_Task details_
Across all the entries, tally the lines holding the word "pointer", and give the number by itself.
******************************
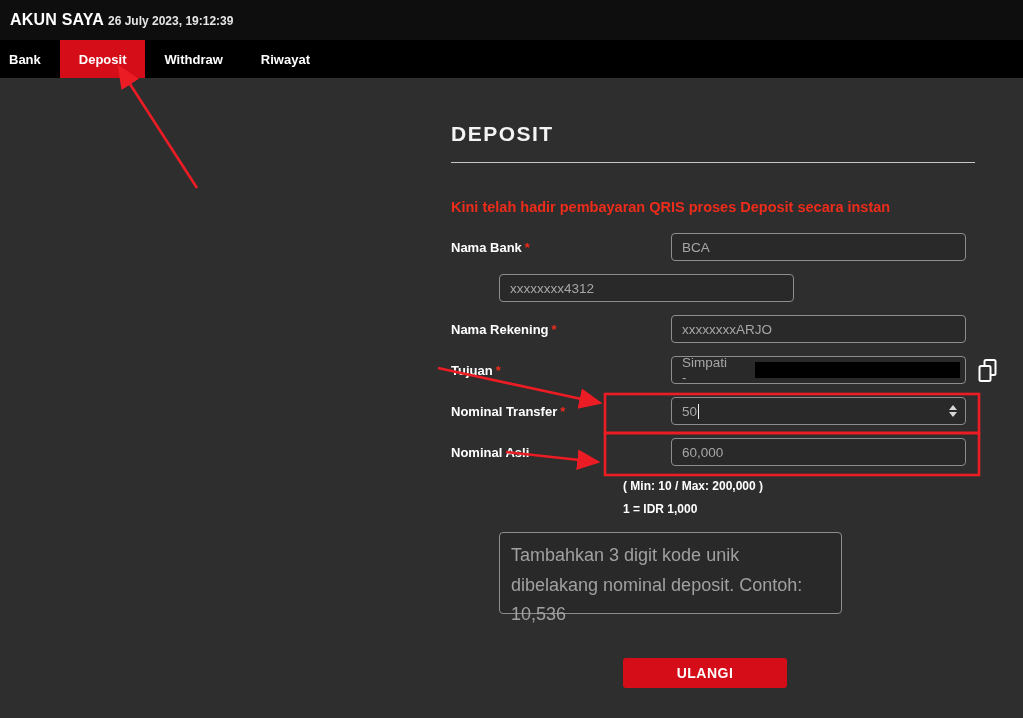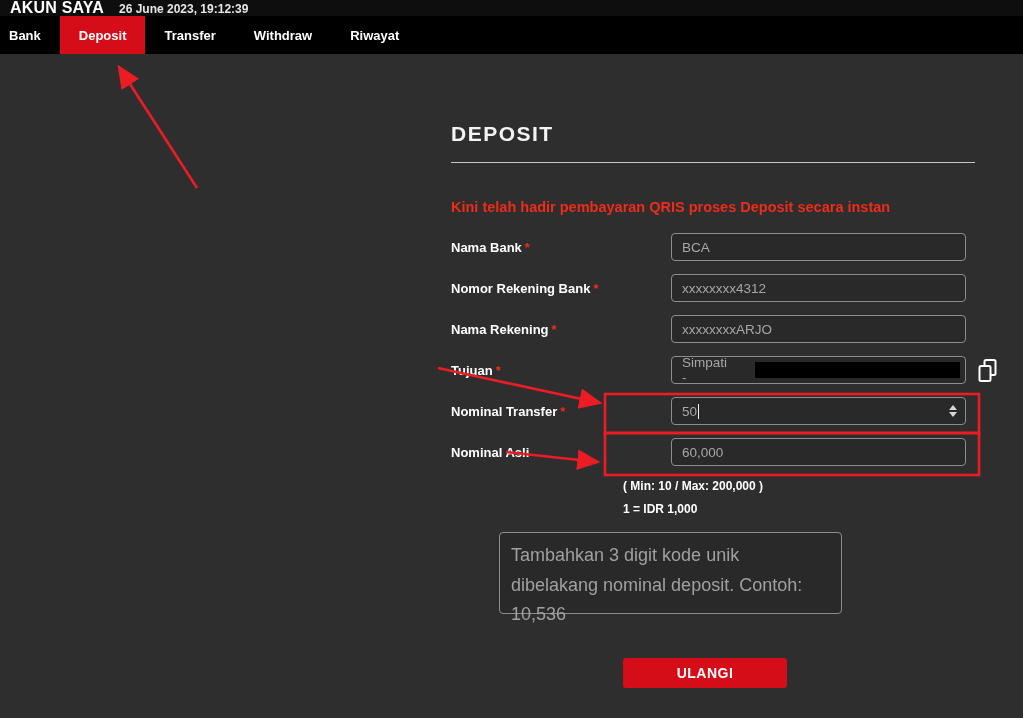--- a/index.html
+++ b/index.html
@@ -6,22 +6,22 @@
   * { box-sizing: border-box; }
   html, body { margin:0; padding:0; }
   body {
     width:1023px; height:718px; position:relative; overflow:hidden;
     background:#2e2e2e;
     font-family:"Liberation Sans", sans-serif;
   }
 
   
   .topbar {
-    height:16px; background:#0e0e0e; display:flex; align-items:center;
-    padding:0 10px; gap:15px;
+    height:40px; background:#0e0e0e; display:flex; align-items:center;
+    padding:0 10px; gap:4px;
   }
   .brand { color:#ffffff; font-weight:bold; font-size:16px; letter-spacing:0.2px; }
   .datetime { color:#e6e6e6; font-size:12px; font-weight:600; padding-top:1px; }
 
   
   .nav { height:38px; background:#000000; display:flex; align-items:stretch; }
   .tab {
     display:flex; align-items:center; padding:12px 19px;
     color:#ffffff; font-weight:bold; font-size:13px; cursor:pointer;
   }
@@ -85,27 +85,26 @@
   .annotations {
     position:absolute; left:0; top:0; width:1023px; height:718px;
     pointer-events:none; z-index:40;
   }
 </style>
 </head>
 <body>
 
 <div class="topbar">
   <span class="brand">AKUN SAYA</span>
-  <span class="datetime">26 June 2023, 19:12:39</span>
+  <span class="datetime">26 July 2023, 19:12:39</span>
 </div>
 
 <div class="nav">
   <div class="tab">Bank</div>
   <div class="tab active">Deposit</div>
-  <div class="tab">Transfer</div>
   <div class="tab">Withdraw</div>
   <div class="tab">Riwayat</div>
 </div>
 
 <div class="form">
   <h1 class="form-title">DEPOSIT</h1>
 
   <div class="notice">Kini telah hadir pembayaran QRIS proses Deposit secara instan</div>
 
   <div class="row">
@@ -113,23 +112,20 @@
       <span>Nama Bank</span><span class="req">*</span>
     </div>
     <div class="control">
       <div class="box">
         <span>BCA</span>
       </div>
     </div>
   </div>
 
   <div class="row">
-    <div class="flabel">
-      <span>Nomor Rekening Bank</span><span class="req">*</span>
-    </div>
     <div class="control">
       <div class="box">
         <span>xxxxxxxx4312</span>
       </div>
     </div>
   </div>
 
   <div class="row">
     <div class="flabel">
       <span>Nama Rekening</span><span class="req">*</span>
******************************
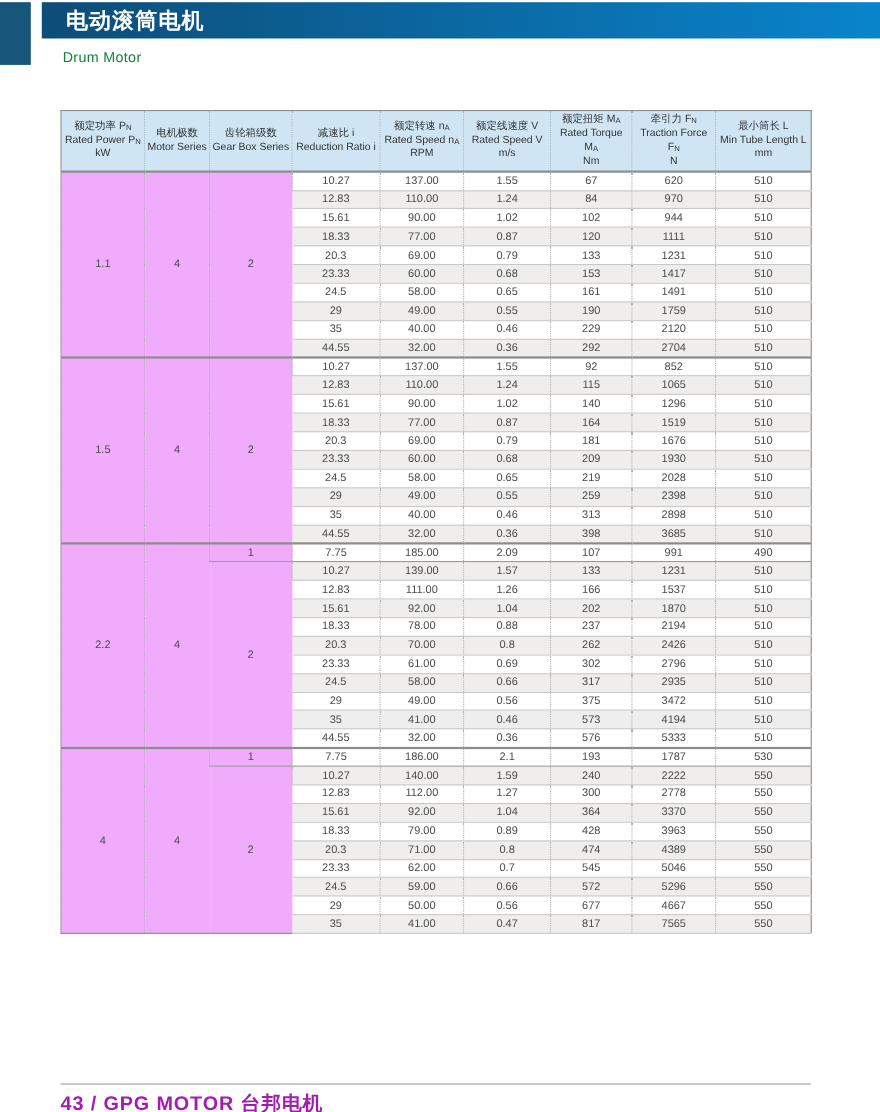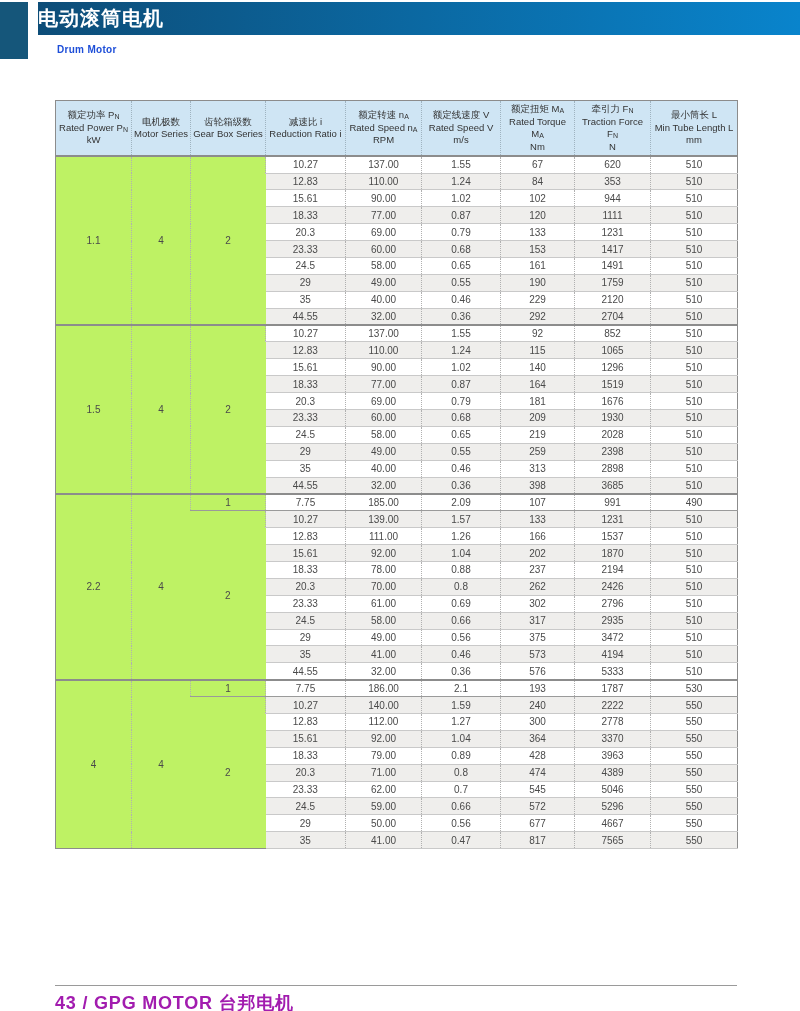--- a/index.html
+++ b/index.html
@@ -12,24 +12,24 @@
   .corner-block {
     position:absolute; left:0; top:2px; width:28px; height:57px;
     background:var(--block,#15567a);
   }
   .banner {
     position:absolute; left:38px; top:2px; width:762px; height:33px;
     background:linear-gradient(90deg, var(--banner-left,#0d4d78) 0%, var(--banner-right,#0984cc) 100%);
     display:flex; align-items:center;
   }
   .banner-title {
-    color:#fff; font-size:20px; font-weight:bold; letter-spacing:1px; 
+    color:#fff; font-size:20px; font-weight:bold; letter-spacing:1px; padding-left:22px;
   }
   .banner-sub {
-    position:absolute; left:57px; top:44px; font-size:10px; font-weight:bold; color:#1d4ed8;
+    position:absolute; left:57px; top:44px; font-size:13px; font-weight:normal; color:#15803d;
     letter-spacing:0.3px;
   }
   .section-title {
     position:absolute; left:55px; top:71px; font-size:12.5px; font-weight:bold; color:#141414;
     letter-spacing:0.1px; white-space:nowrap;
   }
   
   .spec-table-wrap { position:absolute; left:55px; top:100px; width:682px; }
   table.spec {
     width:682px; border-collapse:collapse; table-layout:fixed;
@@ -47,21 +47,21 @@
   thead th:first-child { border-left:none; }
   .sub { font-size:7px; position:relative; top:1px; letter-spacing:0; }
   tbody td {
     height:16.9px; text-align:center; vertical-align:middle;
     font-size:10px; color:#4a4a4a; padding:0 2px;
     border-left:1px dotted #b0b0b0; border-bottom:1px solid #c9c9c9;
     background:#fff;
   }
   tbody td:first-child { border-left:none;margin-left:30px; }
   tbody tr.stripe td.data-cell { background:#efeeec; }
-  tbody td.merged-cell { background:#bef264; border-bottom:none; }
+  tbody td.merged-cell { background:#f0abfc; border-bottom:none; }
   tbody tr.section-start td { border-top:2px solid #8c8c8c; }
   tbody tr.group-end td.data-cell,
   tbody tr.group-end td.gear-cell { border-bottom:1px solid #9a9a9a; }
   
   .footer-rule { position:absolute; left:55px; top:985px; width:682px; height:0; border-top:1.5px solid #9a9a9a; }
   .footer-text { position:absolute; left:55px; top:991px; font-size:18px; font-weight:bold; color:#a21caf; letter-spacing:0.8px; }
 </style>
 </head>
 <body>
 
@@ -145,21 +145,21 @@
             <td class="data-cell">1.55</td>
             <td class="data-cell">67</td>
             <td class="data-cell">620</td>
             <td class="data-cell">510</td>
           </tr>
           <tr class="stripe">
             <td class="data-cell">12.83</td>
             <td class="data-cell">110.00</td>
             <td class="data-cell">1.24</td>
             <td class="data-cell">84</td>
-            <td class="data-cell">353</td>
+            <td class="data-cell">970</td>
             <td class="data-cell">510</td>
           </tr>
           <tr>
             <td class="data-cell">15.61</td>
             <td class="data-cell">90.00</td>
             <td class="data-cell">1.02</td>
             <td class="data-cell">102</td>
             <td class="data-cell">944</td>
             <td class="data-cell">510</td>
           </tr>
******************************
_Your response_
2